Just as researchers chasing the h-index results in over-publishing, university rankings that prioritize research output and reputation incentivize universities to turn a blind eye to integrity issues. With MTL, an entire generation of experts in the field were trained by him, built on his results, and published papers that cite him. Without effective and positively incentivized institutional safeguards in place to ensure academic integrity without public revelation, integrity issues can spread, as years of work come into question and a new generation of scientists learn from an outwardly shining example that academic integrity and robust results are secondary to reputation and perceived impact - and that institutions will protect and even continue to employ you if you get caught, as long as you are a big enough name.

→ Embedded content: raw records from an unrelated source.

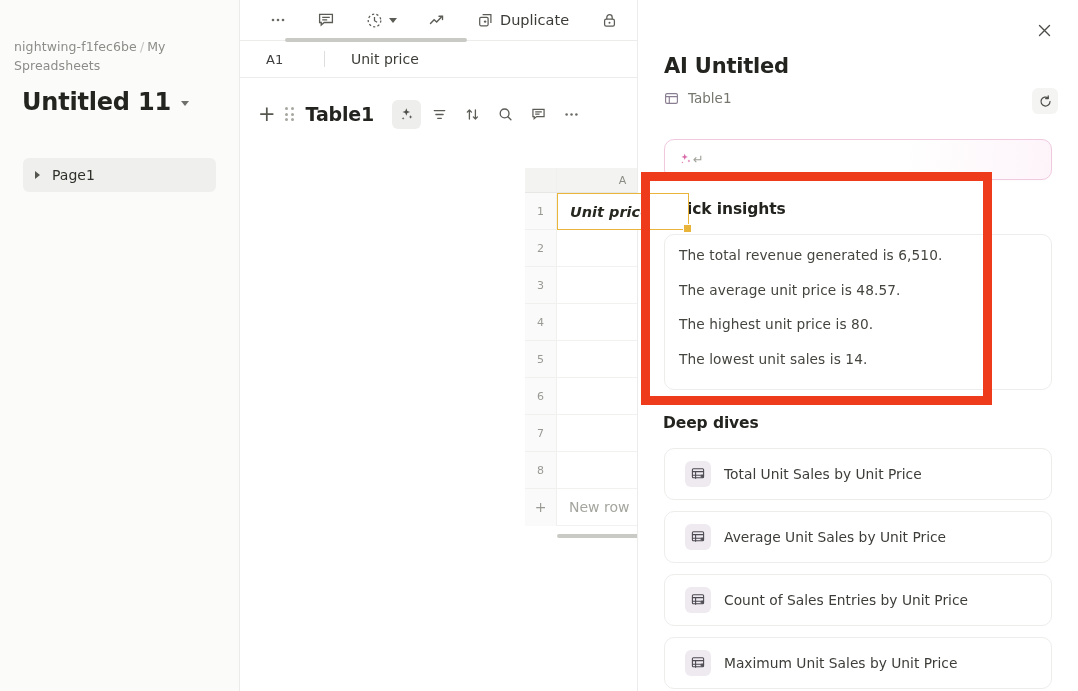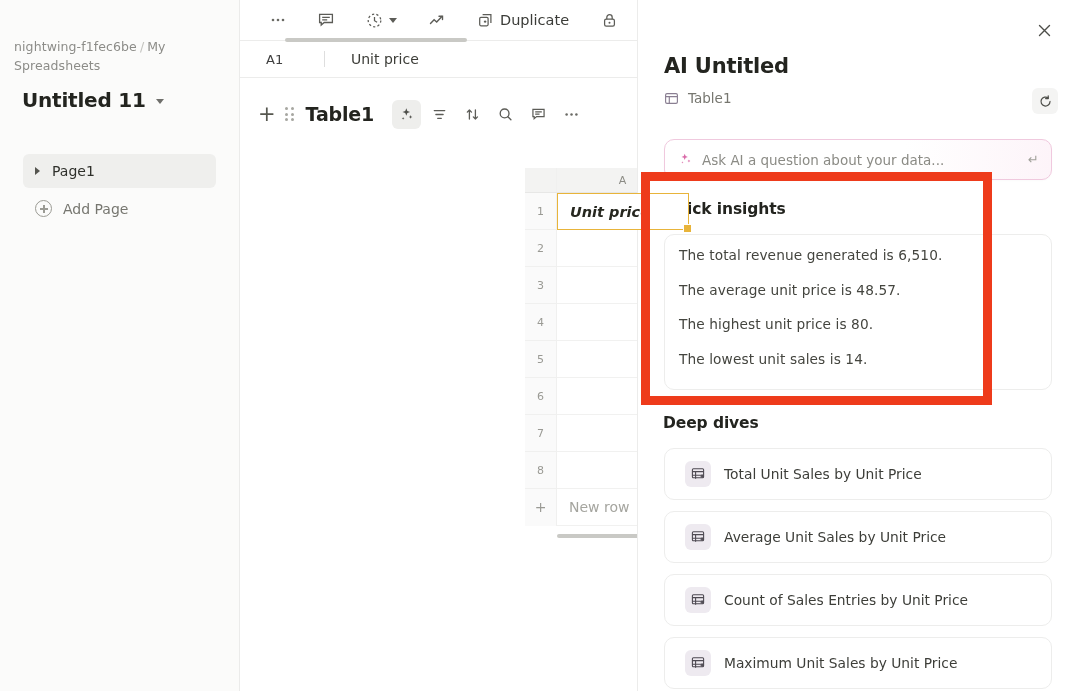--- a/index.html
+++ b/index.html
@@ -16,21 +16,21 @@
     border-right: 1px solid #ebebea; flex: 0 0 240px; position: relative;
   }
   .breadcrumb {
     padding: 38px 22px 0 14px; font-size: 12.5px; color: #8c8c88;
     line-height: 1.5; letter-spacing: .1px;
   }
   .breadcrumb .sep { color: #c3c3bf; margin: 0 3px; }
   .doc-title-row {
     display: flex; align-items: center; gap: 10px; padding: 12px 22px 0 22px;
   }
-  .doc-title { font-size: 20px; font-weight: 700; color: #23241f; letter-spacing: -.2px; text-align: right; }
+  .doc-title { font-size: 24px; font-weight: 700; color: #23241f; letter-spacing: -.2px; text-align: right; }
   .caret-down {
     width: 0; height: 0; border-left: 4.5px solid transparent;
     border-right: 4.5px solid transparent; border-top: 5.5px solid #6f6f6b;
     margin-top: 3px;
   }
   .page-list { margin-top: 42px; padding: 0 23px; }
   .page-item {
     display: flex; align-items: center; gap: 12px; height: 34px;
     border-radius: 6px; padding: 0 12px; background: #efefed; cursor: pointer;
   }
@@ -234,24 +234,20 @@
       <span>nightwing-f1fec6be</span><span class="sep">/</span><span>My Spreadsheets</span>
     </div>
     <div class="doc-title-row">
       <span class="doc-title">Untitled 11</span>
       <span class="caret-down"></span>
     </div>
     <div class="page-list">
       <div class="page-item">
         <span class="tri-right"></span>
         <span class="page-label">Page1</span>
-      </div>
-      <div class="add-page">
-        <span class="circle-plus"></span>
-        <span class="add-page-label">Add Page</span>
       </div>
     </div>
   </div>
 
   <div class="main">
 
     <div class="top-toolbar">
       <div class="tb-btn">
         <svg width="16" height="16" viewBox="0 0 16 16">
             <circle cx="3" cy="8" r="1.3" fill="#6a6a64"></circle>
@@ -452,21 +448,20 @@
     </div>
   </div>
 
   <div class="ask-wrap">
     <div class="ask-box">
       <svg width="15" height="15" viewBox="0 0 17 17" fill="#d96aa8">
         <path d="M7.6 2.0l1.0 2.6 2.6 1.0-2.6 1.0-1.0 2.6-1.0-2.6-2.6-1.0 2.6-1.0z"></path>
         <path d="M12.4 8.6l.45 1.15 1.15.45-1.15.45-.45 1.15-.45-1.15-1.15-.45 1.15-.45z"></path>
         <path d="M5.0 10.6l.35.9.9.35-.9.35-.35.9-.35-.9-.9-.35.9-.35z"></path>
       </svg>
-      <span class="ask-placeholder">Ask AI a question about your data...</span>
       <span class="enter-glyph">↵</span>
     </div>
   </div>
 
   <div class="section-title qi-title">Quick insights</div>
   <div class="insights-card">
     <div class="insight-line">The total revenue generated is 6,510.</div>
     <div class="insight-line">The average unit price is 48.57.</div>
     <div class="insight-line">The highest unit price is 80.</div>
     <div class="insight-line">The lowest unit sales is 14.</div>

I don’t see a clean way to align incentives at the level of institutions. The only viable solution that I can see is to shift the focus on vetting research output toward open data, crowd-sourcing review of source data and short-circuiting institutional oversight.
What can be done?
Incentives in the current academic publication system run counter to the basic self-correcting nature of the scientific method. If the incentive is to produce a large quantity of publication over a few quality ones, to chase novelty over replication, to allow problematic results past peer-review for the sake of not angering people like MTL, or to turn a blind eye to or even suppress evidence of academic fraud for the sake of avoiding the embarrassment, it should not be a surprise that we are seeing a widespread reproducibility crisis, fragmented patchworks of citation networks, and more than one case of high-profile fraud.
You can't fix a system with broken incentives, and systemic change rarely comes from the inside. A fundamental change to the way we approach dissemination of science is needed.

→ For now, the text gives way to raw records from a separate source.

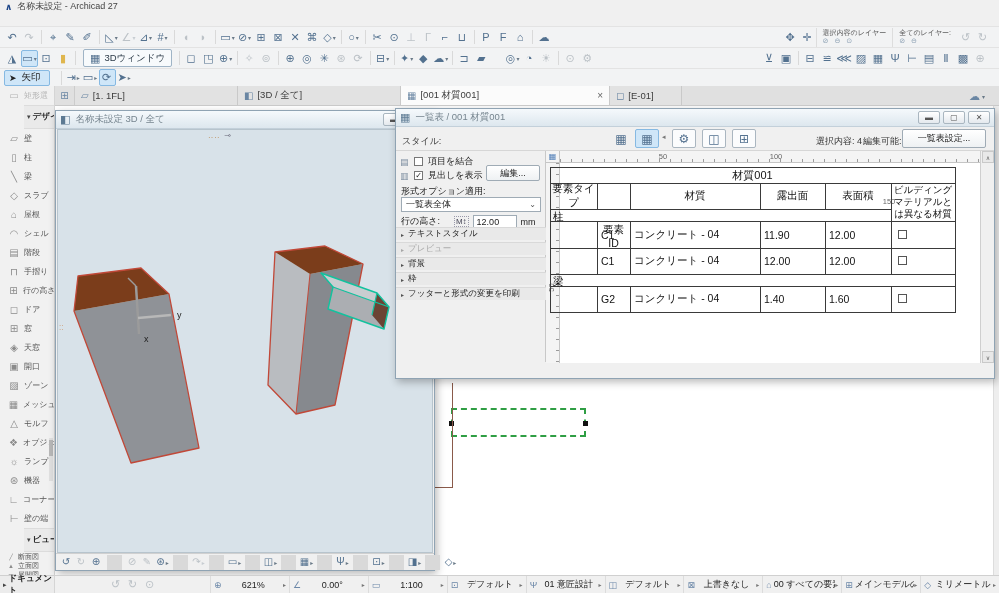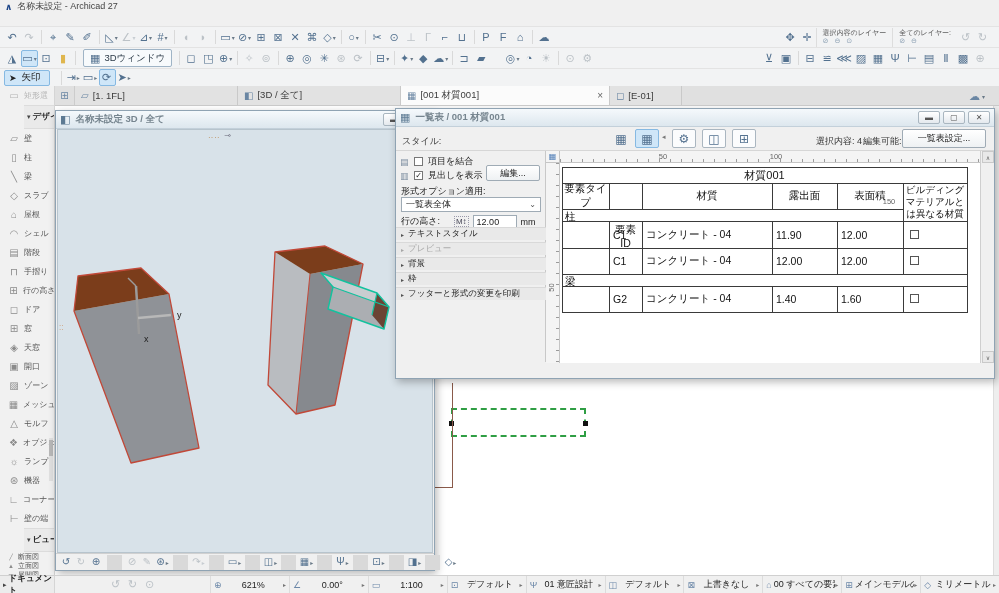--- a/index.html
+++ b/index.html
@@ -76,21 +76,21 @@
   #h1 { left:394px; top:315px; } #h2 { left:528px; top:315px; }
   .brown-v1 { position:absolute; left:397px; top:277px; width:1px; height:104px; background:#8a5a4a; }
   .brown-h1 { position:absolute; left:370px; top:381px; width:28px; height:1px; background:#8a5a4a; }
   .brown-v2 { position:absolute; left:370px; top:381px; width:1px; height:33px; background:#8a5a4a; }
   #canvas-vscroll { position:absolute; right:0; top:0; width:6px; height:469px; background:#eeeeee; border-left:1px solid #dddddd; }
 
   
   .fwin { position:absolute; background:#f0f0f0; border:1px solid #8fa3b3; box-shadow:2px 3px 8px rgba(0,0,0,0.28); }
   .fwin-title { height:18px; background:linear-gradient(#f5f9fc,#dde7ee); border-bottom:1px solid #c3d0da; display:flex; align-items:center; padding:0 4px; }
   .fwin-title .wicon { color:#5d7astroke; color:#5d7a93; font-size:11px; margin-right:5px; }
-  .fwin-title .wtitle { font-size:9.5px; color:#76858f;font-weight:bold; }
+  .fwin-title .wtitle { font-size:9.5px; color:#76858f; }
   .wbtns { margin-left:auto; display:flex; }
   .wbtn { width:22px; height:13px; border:1px solid #a9b6c0; background:linear-gradient(#ffffff,#e4e9ee); margin-left:3px; display:flex; align-items:center; justify-content:center; font-size:8px; color:#555; border-radius:2px; }
 
   
   #win3d { left:55px; top:110px; width:380px; height:461px; }
   #viewport3d { position:absolute; left:1px; top:18px; width:376px; height:424px; background:#d8e2e9; border:1px solid #b7c4cd; overflow:hidden; }
   #grip3d { position:absolute; left:150px; top:1px; color:#c09a70; font-size:8px; letter-spacing:1px; }
   #grip3d .tail { color:#667; }
   #side-dots { position:absolute; left:1px; top:195px; width:4px; color:#cc8a55; font-size:7px; line-height:5px; }
   #bar3d { position:absolute; left:0; bottom:0; width:378px; height:17px; background:#f0f0f0; border-top:1px solid #d0d0d0; display:flex; align-items:center; padding:0 3px; }
@@ -138,21 +138,21 @@
   #hruler { position:absolute; left:14px; top:0; width:420px; height:12px; background:#f4f4f4; border-bottom:1px solid #c5c5c5; }
   #hruler .hticks { position:absolute; left:0; bottom:0; width:100%; height:3px; background:repeating-linear-gradient(90deg,#9a9a9a 0 1px,transparent 1px 11px); }
   #hruler span { position:absolute; top:1px; font-size:7.5px; color:#666; transform:translateX(-50%); }
   #hruler span:nth-of-type(1){ left:103px; }
   #hruler span:nth-of-type(2){ left:216px; }
   #hruler span:nth-of-type(3){ left:329px;margin-top:45px; }
   #vruler { position:absolute; left:0; top:12px; width:14px; height:200px; background:#f4f4f4; border-right:1px solid #c5c5c5; }
   #vruler .vticks { position:absolute; right:0; top:0; width:3px; height:100%; background:repeating-linear-gradient(180deg,#9a9a9a 0 1px,transparent 1px 11px); }
   #vruler span { position:absolute; left:1px; top:120px; font-size:7.5px; color:#666; transform:rotate(-90deg); }
 
-  #tbl { position:absolute; left:16px; top:16px; width:406px; height:146px; font-size:10.5px; color:#111;border-radius:7px; }
+  #tbl { position:absolute; left:4px; top:16px; width:406px; height:146px; font-size:10.5px; color:#111;border-radius:7px; }
   .hl, .vl { position:absolute; background:#3a3a3a; }
   .hl { height:1px; } .vl { width:1px; }
   .tcell { position:absolute; display:flex; align-items:center; }
   .tcell.center { justify-content:center; text-align:center; }
   #tbl-title { left:0; top:1px; width:405px; height:14px; font-size:11px; }
   .hdr { font-size:10.5px; }
   #lasthdr { position:absolute; left:342px; top:17px; width:62px; height:36px; font-size:9.5px; line-height:12px; text-align:center; }
   .grp { position:absolute; left:3px; font-size:10.5px; }
   .tchk { position:absolute; left:348px; width:9px; height:9px; border:1px solid #555; background:#fff; }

The LK-99 hype provides an interesting contrast: a study reported groundbreaking results, which quickly went viral and inspired a host of reproduction attempts that eventually debunked the original claim (though I should be crystal clear in this case that there is no evidence of which I am aware of any fraud in the original study - just a mistake).
Hype cannot be the basis for peer review, but the LK-99 replication attempts by teams all over the world is how science is supposed to work, and provides an excellent proof of concept for the crowd sourced model of peer review.
There’s a policy incentive that could be used to push science in this direction. Publicly funded research often comes with a data sharing requirement, but this is almost never enforced, and data rarely made available in useful form. By tying the money to useful data sharing, we can incentivize the right behaviors.
Version-controlled raw data and analysis code provides a path for error correction and makes it more likely that fraudulent data will be caught. It reduces the pace of publication, since citation credit can go to the data itself. It allows new science to build on old data as analytics methods improve. And it addresses the mass of academic dark data that is currently being wasted.